IANAL, but when I first moved to TX 7 years ago I carried on a FL permit for several months until I got a TX CHL. I checked with TX DOS and they told me it was fully legal.

Feel free to call DPS and check this out for yourself.

As far as I know, there is no time limit except for when the FL permit happens to expire.

TexasRifleman
April 10, 2008, 06:41 PM
Texas PC 46.02 will apply this same definition.

If they really want to get nasty I suppose they could get you for having it concealed on your body if you got off the motorcycle, but that would really take a jerk of an officer to do that.

Dunno how else you'd carry it on a motorcycle though. Saddlebag?

Hmm, never thought about that one.

csmkersh
April 10, 2008, 07:07 PM
Years ago, under the old travel laws, my hunting buddy had a long discussion over a S&W .44 Mag hanging from the handle bars of his bike. He asked the deputy to show him the difference between that and a .30-30 in a gun rack in a pickup. I suspect that Kendall County deputy is still thumbing through his book.

And, yes, I know a long gun is legal anywhere, loaded or not. Only handguns are regulated in Texas and we're a preemptive state.

TexasRifleman
April 10, 2008, 07:09 PM
He asked the deputy to show him the difference between that and a .30-30 in a gun rack in a pickup.

LOL Nice. I like it.

When I was in high school I would ride my street legal dirtbike out to my grandparents farm with a Mini14 slung over my shoulder.

Never had trouble but it was a town of a couple thousand and 20 years ago. Different world I guess.

Jax
April 11, 2008, 06:15 AM
All valid Florida CWP permits are recognized by the State of Texas. There is no prohibition to being a Texas resident and carrying concealed with a current Florida non-res permit. No 30-day, 60-day, etc time limits. None.

The only significant difference between the two is that having a FL non-res permit does not get you the "no NICS, cash and carry" purchase benefit the Texas CHL holders have.

Just remember to obey the laws *as if* you had a Texas permit. Carry where permitted in Texas under Texas law - not Florida's, and remember you are required to inform if asked for ID by Texas LEOs while carrying.

HTH,

Jax

revjen45
April 11, 2008, 09:12 AM
A TX CHL is almost as good as Utah in terms of how many states recognize it. It IS worth getting. Another thought: carry an EBR or 8-shot Mossy 500 in your car. We moved back to WA for employment, and there's a lot about TX I miss- like seeing the sun in the Winter.

ashtxsniper
April 11, 2008, 11:48 AM
I was told by several San Antonio Police officers that they were to charge the person regardless of the new law and let the courts work it out. I am currently going through the Law Enforcement academy in San Antonio and I have heard this same thing from several officers(high and low ranking), lawyers, and other public officials affiliated with the courts. It makes no difference to me I have my CCL but I am just stating what I was told. Just throw caution to the wind.

csmkersh
April 11, 2008, 12:30 PM
Ash, which brings us back to what I said earlier:

There's an old cop saying, "You may beat the charge but you won't beat the ride."

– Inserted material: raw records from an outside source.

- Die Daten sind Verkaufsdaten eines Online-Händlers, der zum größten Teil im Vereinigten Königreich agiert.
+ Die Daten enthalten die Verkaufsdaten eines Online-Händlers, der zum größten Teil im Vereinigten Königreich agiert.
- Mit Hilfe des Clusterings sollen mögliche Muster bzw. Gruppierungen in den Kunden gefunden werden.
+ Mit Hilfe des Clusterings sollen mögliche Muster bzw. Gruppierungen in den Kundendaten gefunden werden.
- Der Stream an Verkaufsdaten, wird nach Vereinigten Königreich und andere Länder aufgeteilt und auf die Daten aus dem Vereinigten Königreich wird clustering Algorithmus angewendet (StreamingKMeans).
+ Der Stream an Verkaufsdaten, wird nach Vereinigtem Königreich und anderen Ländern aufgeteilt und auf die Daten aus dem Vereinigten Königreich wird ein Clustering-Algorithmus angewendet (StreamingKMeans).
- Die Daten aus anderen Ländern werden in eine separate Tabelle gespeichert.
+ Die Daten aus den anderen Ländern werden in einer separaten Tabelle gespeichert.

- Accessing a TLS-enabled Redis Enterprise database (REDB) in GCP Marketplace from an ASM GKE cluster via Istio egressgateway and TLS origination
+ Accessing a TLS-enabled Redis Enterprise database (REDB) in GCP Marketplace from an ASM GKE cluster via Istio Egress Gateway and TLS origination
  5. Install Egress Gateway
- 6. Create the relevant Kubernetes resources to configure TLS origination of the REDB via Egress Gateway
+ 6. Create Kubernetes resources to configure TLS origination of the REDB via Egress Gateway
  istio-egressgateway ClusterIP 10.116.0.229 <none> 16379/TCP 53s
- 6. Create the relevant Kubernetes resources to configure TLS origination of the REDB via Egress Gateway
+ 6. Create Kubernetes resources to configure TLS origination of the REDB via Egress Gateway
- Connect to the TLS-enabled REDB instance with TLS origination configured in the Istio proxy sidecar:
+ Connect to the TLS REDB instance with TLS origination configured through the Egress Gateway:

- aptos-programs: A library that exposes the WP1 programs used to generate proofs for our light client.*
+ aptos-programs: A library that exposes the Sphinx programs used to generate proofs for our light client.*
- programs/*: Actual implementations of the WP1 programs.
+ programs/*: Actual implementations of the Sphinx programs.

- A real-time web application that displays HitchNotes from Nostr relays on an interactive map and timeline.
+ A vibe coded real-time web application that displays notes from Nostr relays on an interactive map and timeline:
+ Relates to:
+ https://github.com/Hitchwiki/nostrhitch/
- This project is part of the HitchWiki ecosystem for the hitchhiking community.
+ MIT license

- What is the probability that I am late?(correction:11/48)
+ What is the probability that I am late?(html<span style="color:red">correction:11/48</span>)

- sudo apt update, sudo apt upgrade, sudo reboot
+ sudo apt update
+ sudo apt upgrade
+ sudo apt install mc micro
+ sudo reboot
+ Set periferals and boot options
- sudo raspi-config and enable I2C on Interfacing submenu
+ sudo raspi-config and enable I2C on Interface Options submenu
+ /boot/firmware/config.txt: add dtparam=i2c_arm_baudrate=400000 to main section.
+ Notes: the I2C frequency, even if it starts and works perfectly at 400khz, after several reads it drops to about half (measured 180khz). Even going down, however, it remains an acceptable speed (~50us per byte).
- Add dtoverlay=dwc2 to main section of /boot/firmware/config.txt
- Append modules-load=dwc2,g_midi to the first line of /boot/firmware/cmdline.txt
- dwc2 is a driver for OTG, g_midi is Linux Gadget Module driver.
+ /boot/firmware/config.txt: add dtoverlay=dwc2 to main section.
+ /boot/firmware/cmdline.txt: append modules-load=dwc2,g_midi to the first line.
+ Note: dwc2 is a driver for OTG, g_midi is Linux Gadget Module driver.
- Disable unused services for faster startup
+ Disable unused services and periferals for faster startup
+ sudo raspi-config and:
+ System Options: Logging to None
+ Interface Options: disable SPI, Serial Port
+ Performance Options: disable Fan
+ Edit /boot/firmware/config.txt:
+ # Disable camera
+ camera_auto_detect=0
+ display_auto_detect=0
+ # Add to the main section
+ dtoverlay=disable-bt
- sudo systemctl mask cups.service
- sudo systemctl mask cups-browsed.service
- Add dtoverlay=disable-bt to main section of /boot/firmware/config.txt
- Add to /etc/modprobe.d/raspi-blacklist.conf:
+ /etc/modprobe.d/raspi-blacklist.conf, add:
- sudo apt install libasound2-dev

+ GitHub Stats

Cops are notoriously the worst persons to ask about the law. For some your arrest is for the crime of contempt of cop. FWIW, I've had dealing with SAPD numerous times over the years. Never once was I disarmed when they saw my CHL.

As to the new law, sounds like our ****yankee Chief is the problem. DA Susan Reed really needs to have him sit in the corner and promise to get the word out. FWIW, this is an ego thing with SAPD. They fought the new law.